#### Required action
Please reproduce the data exactly, though every picture must stay out.

Excerpts from a dataset
━━━━━━━━

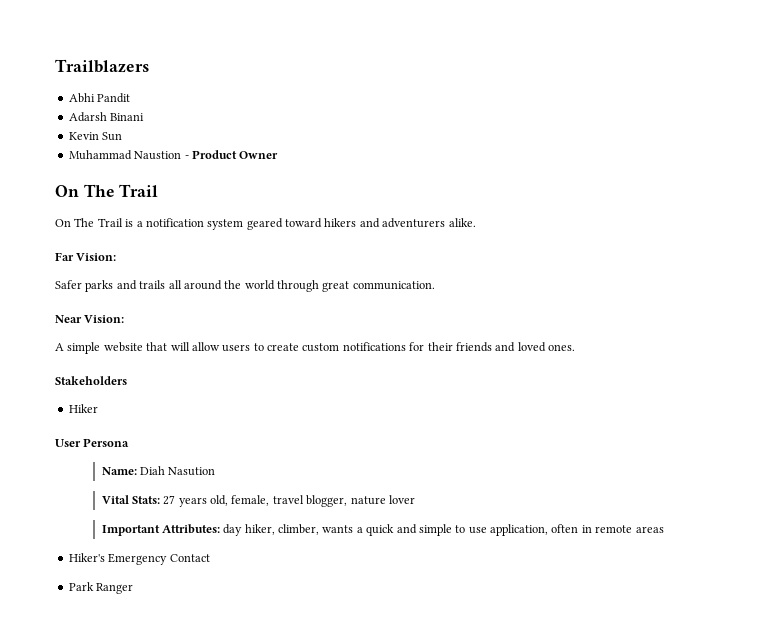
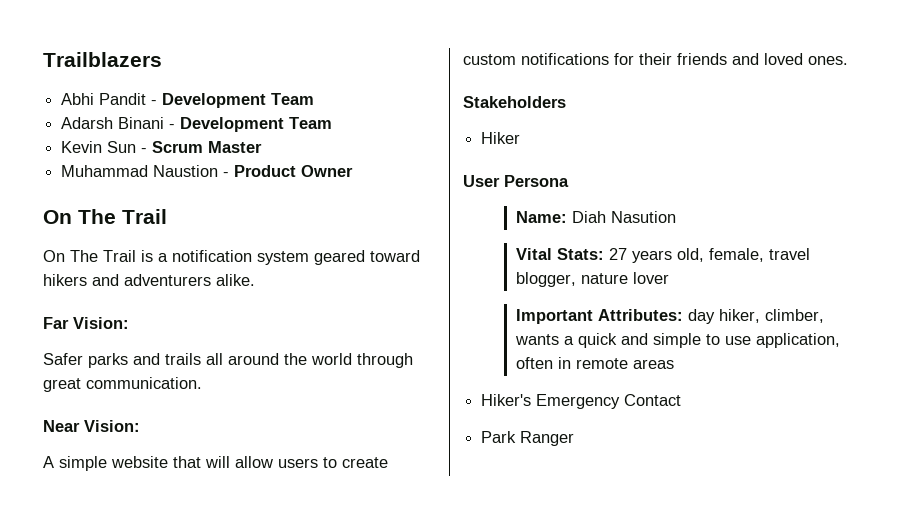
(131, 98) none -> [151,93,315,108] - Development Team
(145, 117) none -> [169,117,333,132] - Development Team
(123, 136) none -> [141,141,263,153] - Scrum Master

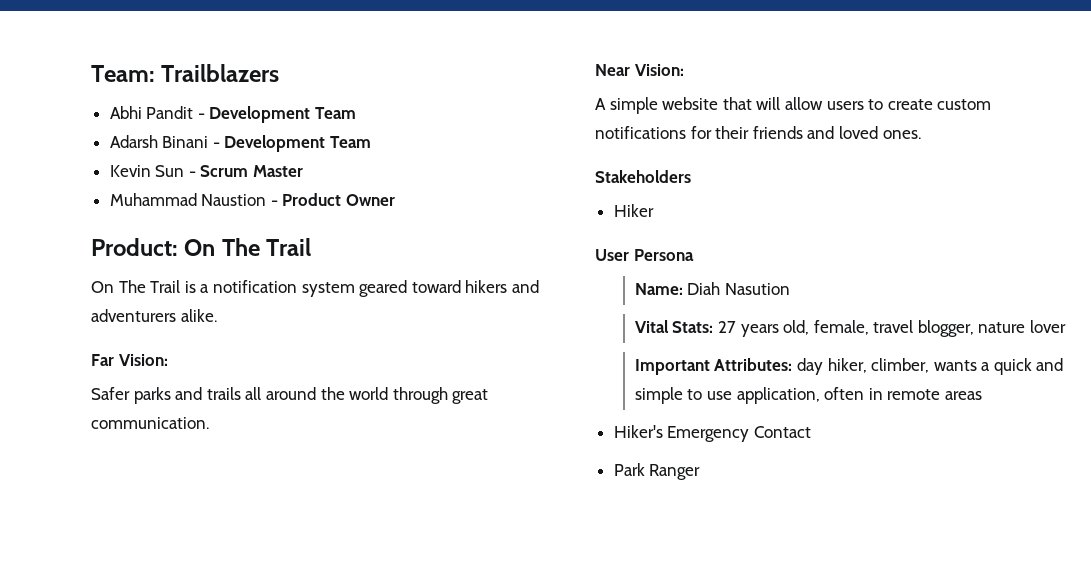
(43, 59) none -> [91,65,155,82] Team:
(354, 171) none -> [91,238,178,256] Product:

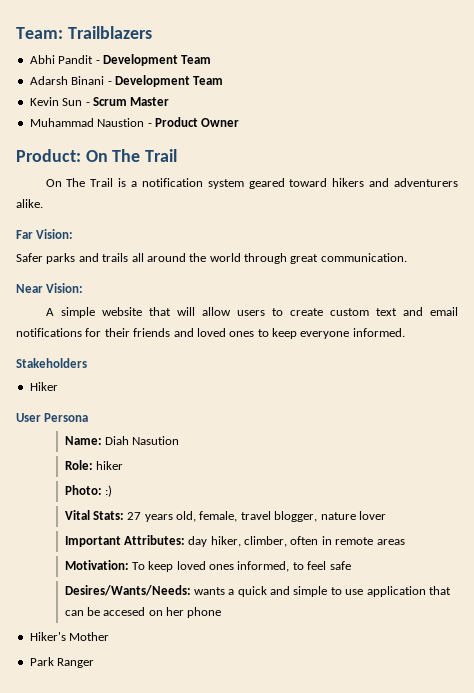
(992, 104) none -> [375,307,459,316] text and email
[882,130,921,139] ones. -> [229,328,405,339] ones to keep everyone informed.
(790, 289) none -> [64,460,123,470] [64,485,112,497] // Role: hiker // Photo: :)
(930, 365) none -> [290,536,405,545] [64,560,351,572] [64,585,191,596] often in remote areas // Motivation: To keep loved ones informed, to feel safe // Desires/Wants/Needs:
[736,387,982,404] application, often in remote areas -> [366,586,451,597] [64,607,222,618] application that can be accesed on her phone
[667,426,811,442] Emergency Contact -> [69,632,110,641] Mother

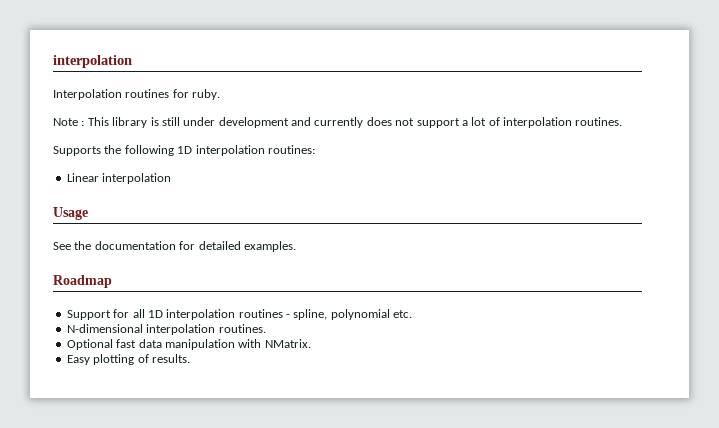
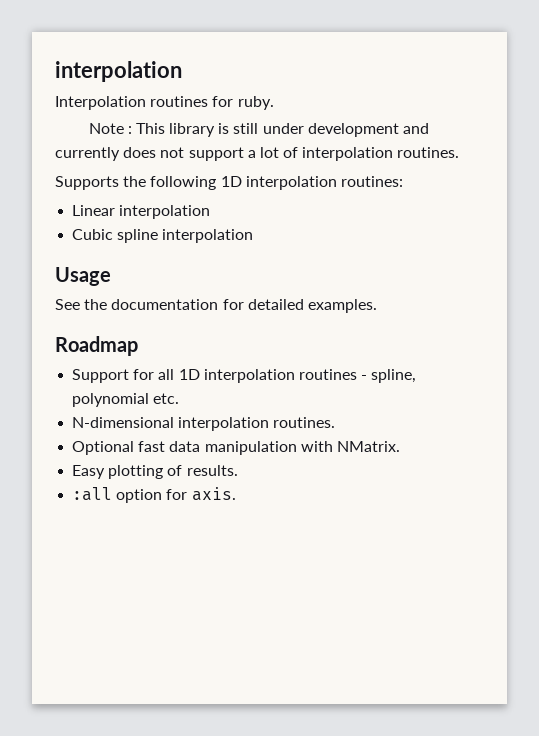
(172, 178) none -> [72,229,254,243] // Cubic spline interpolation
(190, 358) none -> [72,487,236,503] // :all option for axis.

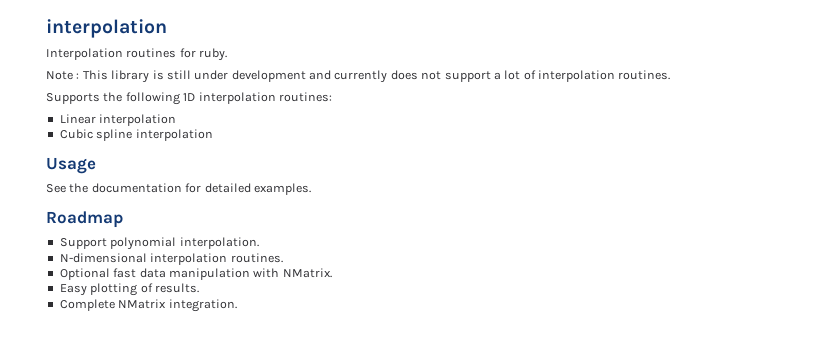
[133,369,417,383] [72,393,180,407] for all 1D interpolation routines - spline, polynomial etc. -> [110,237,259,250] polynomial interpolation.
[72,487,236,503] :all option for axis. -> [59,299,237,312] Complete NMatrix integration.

━━━━━━━━

#### Answer to this exercise
(131, 98) none -> [151,93,315,108] - Development Team
(145, 117) none -> [169,117,333,132] - Development Team
(123, 136) none -> [141,141,263,153] - Scrum Master

(43, 59) none -> [91,65,155,82] Team:
(354, 171) none -> [91,238,178,256] Product:

(992, 104) none -> [375,307,459,316] text and email
[882,130,921,139] ones. -> [229,328,405,339] ones to keep everyone informed.
(790, 289) none -> [64,460,123,470] [64,485,112,497] // Role: hiker // Photo: :)
(930, 365) none -> [290,536,405,545] [64,560,351,572] [64,585,191,596] often in remote areas // Motivation: To keep loved ones informed, to feel safe // Desires/Wants/Needs:
[736,387,982,404] application, often in remote areas -> [366,586,451,597] [64,607,222,618] application that can be accesed on her phone
[667,426,811,442] Emergency Contact -> [69,632,110,641] Mother

(172, 178) none -> [72,229,254,243] // Cubic spline interpolation
(190, 358) none -> [72,487,236,503] // :all option for axis.

[133,369,417,383] [72,393,180,407] for all 1D interpolation routines - spline, polynomial etc. -> [110,237,259,250] polynomial interpolation.
[72,487,236,503] :all option for axis. -> [59,299,237,312] Complete NMatrix integration.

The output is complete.